Cos’è il pantouflage e perché è nata la deroga
Il pantouflage (o “pantofolaggio”), regolato dall’articolo 53 del d.lgs. n. 165/2001, prevede un periodo di “raffreddamento” di tre anni. Durante questo triennio, i dipendenti pubblici che hanno esercitato poteri autoritativi o negoziali non possono svolgere attività lavorativa presso i privati che ne sono stati destinatari.
Tuttavia, il decreto Reclutamento PNRR (DL n. 80/2021) ha introdotto una deroga espressa per gli esperti con contratto di lavoro autonomo e per il personale ad alta specializzazione assunto a tempo determinato.
Una scelta originariamente giustificata dalla natura straordinaria del Piano e dalla necessità di attrarre velocemente alte professionalità, senza spaventarle con vincoli post-impiego.
Le criticità rilevate da ANAC: procedimenti archiviati in settori sensibili
L’attività di vigilanza dell’ANAC ha però fatto emergere una realtà complessa. L’Autorità ha dovuto archiviare diversi procedimenti legati a palesi situazioni di incompatibilità successiva proprio a causa di questa “scappatoia” legale.
Molti dei casi esaminati riguardavano ambiti delicatissimi, come le procedure di affidamento di servizi e i bandi a evidenza pubblica legati all’attuazione dei progetti PNRR.
Il rischio: contratti a termine più esposti a condizionamenti
Secondo l’ANAC, la deroga rischia di “sterilizzare” l’efficacia stessa della norma anticorruzione.

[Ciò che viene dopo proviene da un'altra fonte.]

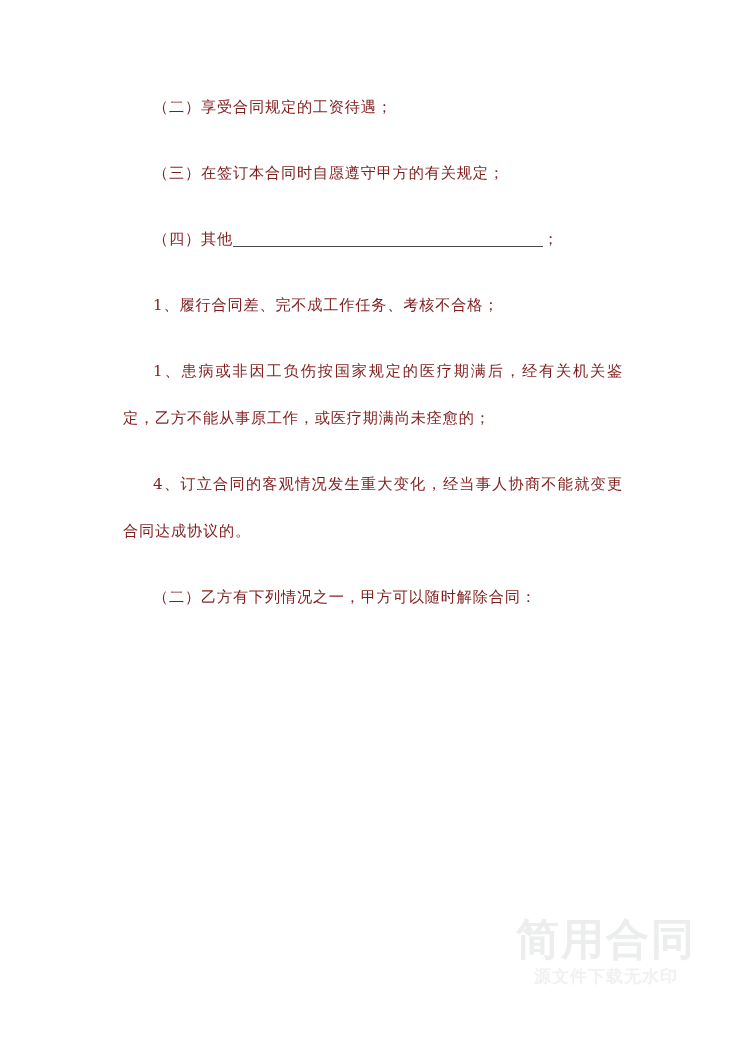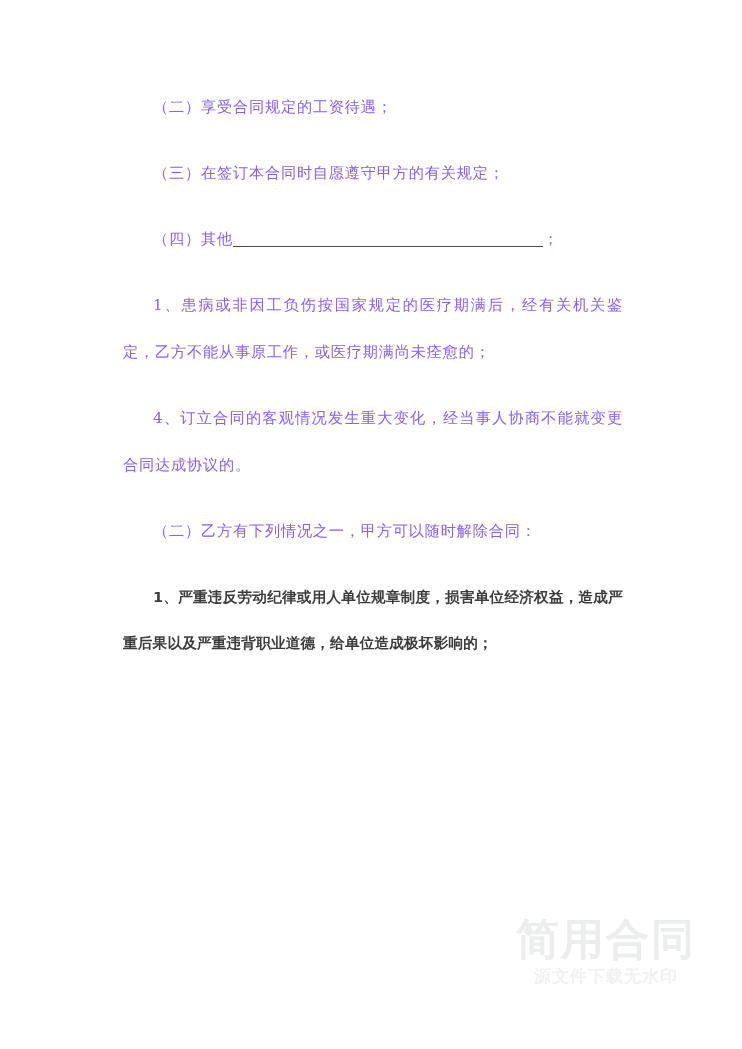"（二）享受合同规定的工资待遇；" .para { color: #8b5cf6 -> #7f1d1d }
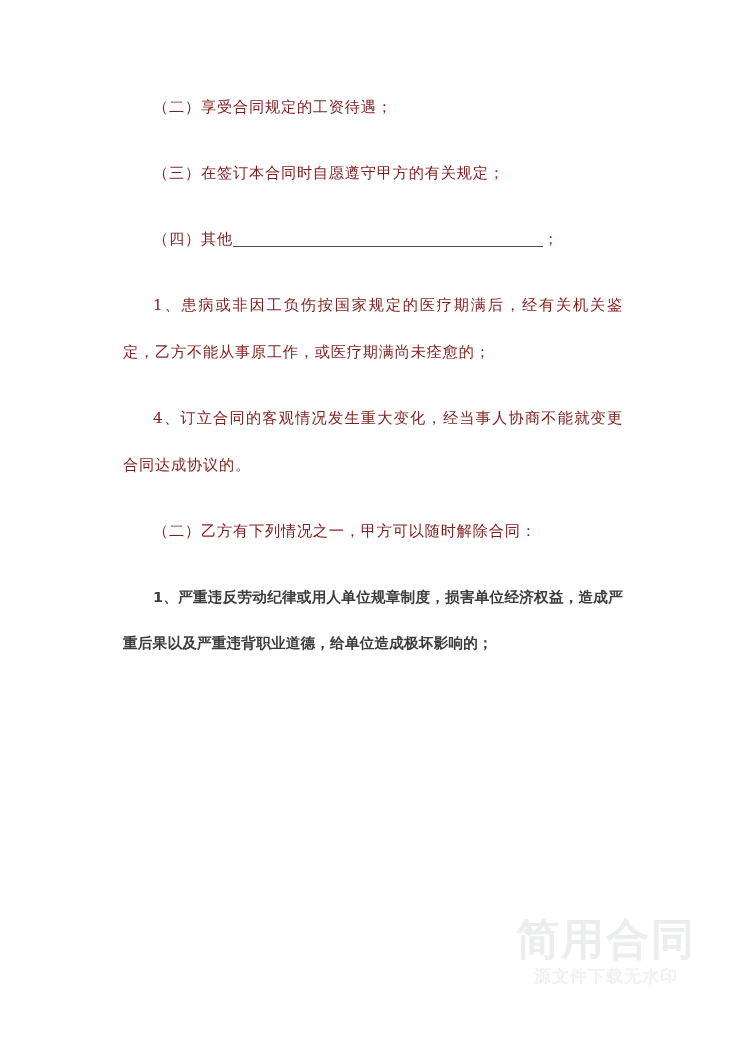"1、履行合同差、完不成工作任务、考核不合格；" p.para { html: none -> <p>1、履行合同差、完不成工作任务、考核不合格；</p> }
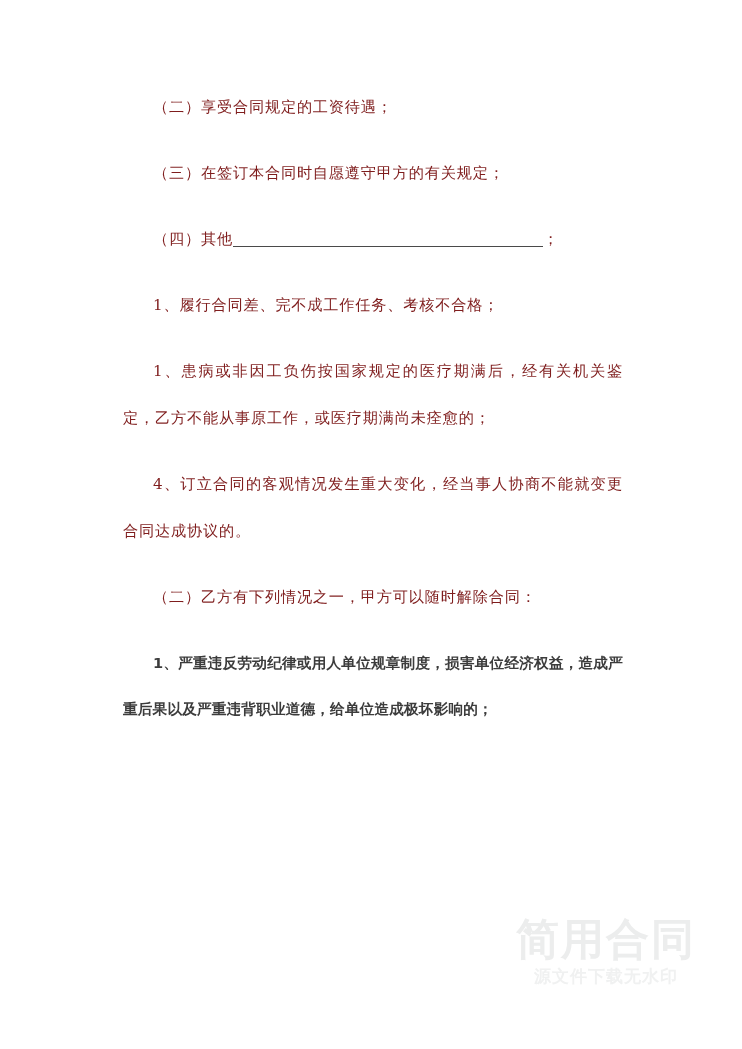"1、严重违反劳动纪律或用人单位规章制度，损害单位经济权益，造成严重后果以及严重违" p.para { html: <p>1、严重违反劳动纪律或用人单位规章制度，损害单位经济权益，造成严重后果以及严重违背职业道德，给单位造成极坏影响的；</p> -> none }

Paradosso vuole che la natura intrinsecamente temporanea dei contratti PNRR possa esporre i professionisti a maggiori pressioni esterne.
Il rischio concreto è che un dipendente pubblico a termine sia tentato di precostituirsi una posizione di vantaggio presso un’azienda privata proprio mentre gestisce le procedure pubbliche per conto dello Stato.
Questione urgente fino al 2026 (e oltre)
La questione non è affatto superata, ma resta di stretta attualità. I contratti per il personale PNRR sono stati infatti prorogati fino al 31 dicembre 2026.
Se la norma non verrà modificata, gli effetti di questa esenzione si trascineranno per i tre anni successivi alla scadenza degli incarichi.
Per questo motivo, ANAC ha segnalato la necessità di un intervento legislativo mirato a eliminare o limitare la deroga, offrendo la propria totale disponibilità a collaborare con le istituzioni per riscrivere le regole.